Limitations & Future Work

  • Weight-only Focus: Activations remain in full precision; low-bit activation quantization for dLLMs remains an open problem.
  • Model Scale: Evaluation is limited to 7B–8B scales; transferability to larger scales or different architectures is yet to be fully verified.
  • Hyperparameter Tuning: Optimal ABMP ratios vary by model (5% vs 10%), suggesting a need for an automated selection mechanism.
  • vs. AR PTQ (GPTQ / Slim-LLM): These assume fully visible tokens.

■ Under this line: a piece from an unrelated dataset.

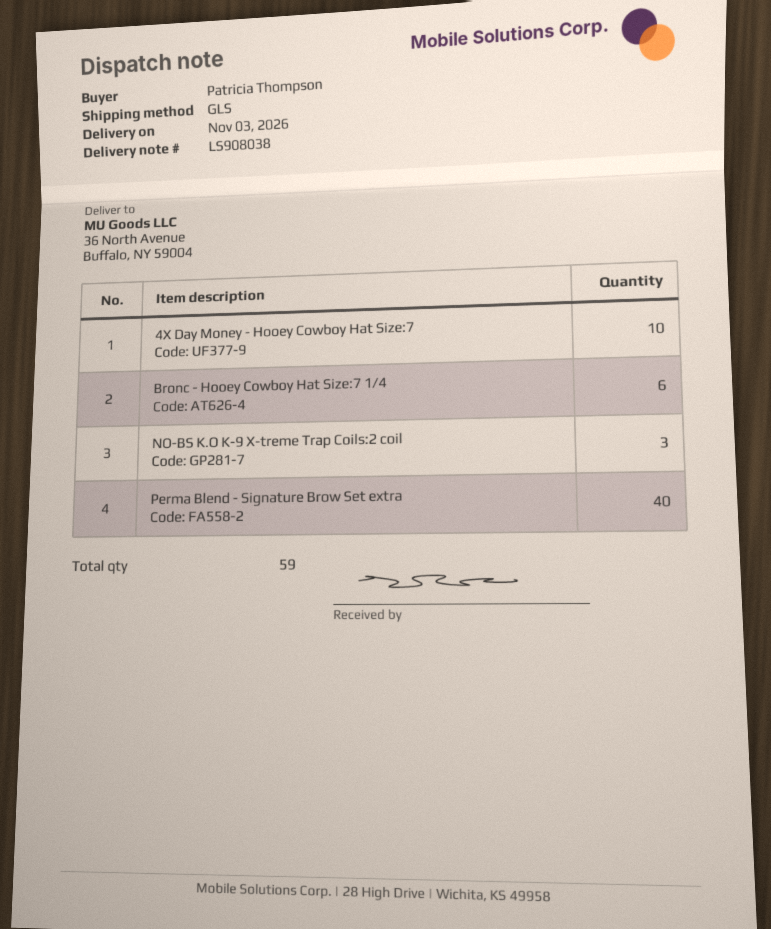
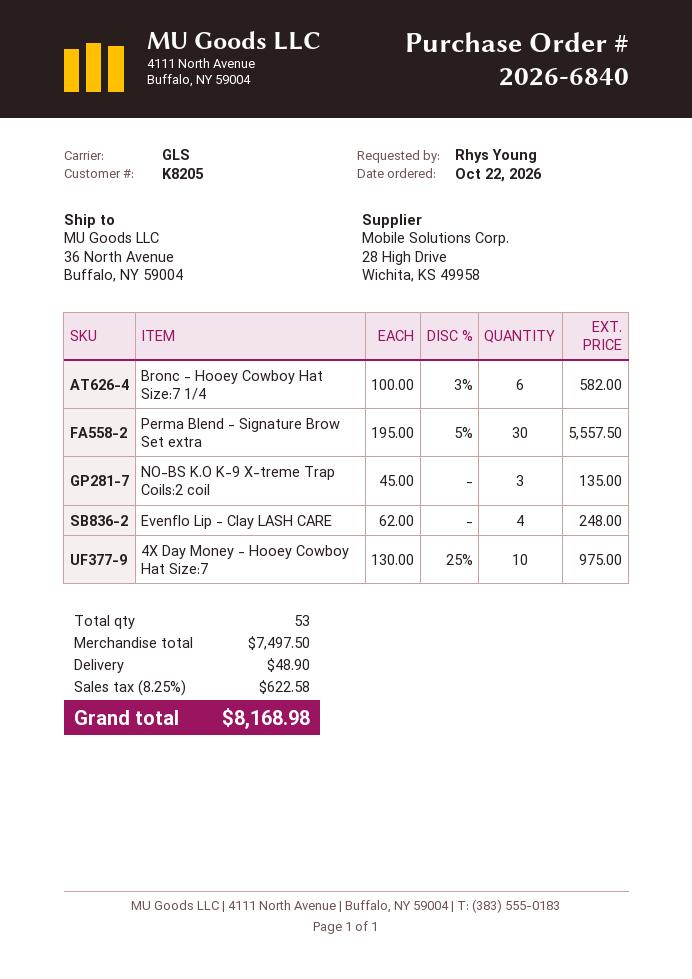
ordered by: Patricia Thompson -> Rhys Young
Perma Blend - Signature Brow Set extra: 40 -> 30
Evenflo Lip - Clay LASH CARE: none -> 4
total quantity: 59 -> 53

Quant-dLLM outperforms them by ~10 points at 2-bit by accounting for mask visibility.
  • vs. Binarization Methods (DB-LLM / BiLLM): While using multi-binary ideas, ours introduces data-aware objectives weighted by diffusion-simulated statistics and mixed-precision block allocation.
  • vs. dLLM Acceleration: Existing works focus on reducing denoising steps; this work is orthogonal, focusing on memory footprint.

Rating

  • Novelty: ⭐⭐⭐⭐⭐ First 2-bit PTQ for dLLMs with proper mask alignment.
  • Experimental Thoroughness: ⭐⭐⭐⭐ Complete across 5 models, though restricted to 8B scale.
  • Writing Quality: ⭐⭐⭐⭐ Clear modular division and algorithmic detail.
  • Value: ⭐⭐⭐⭐⭐ Significant for deploying dLLMs in VRAM-constrained environments.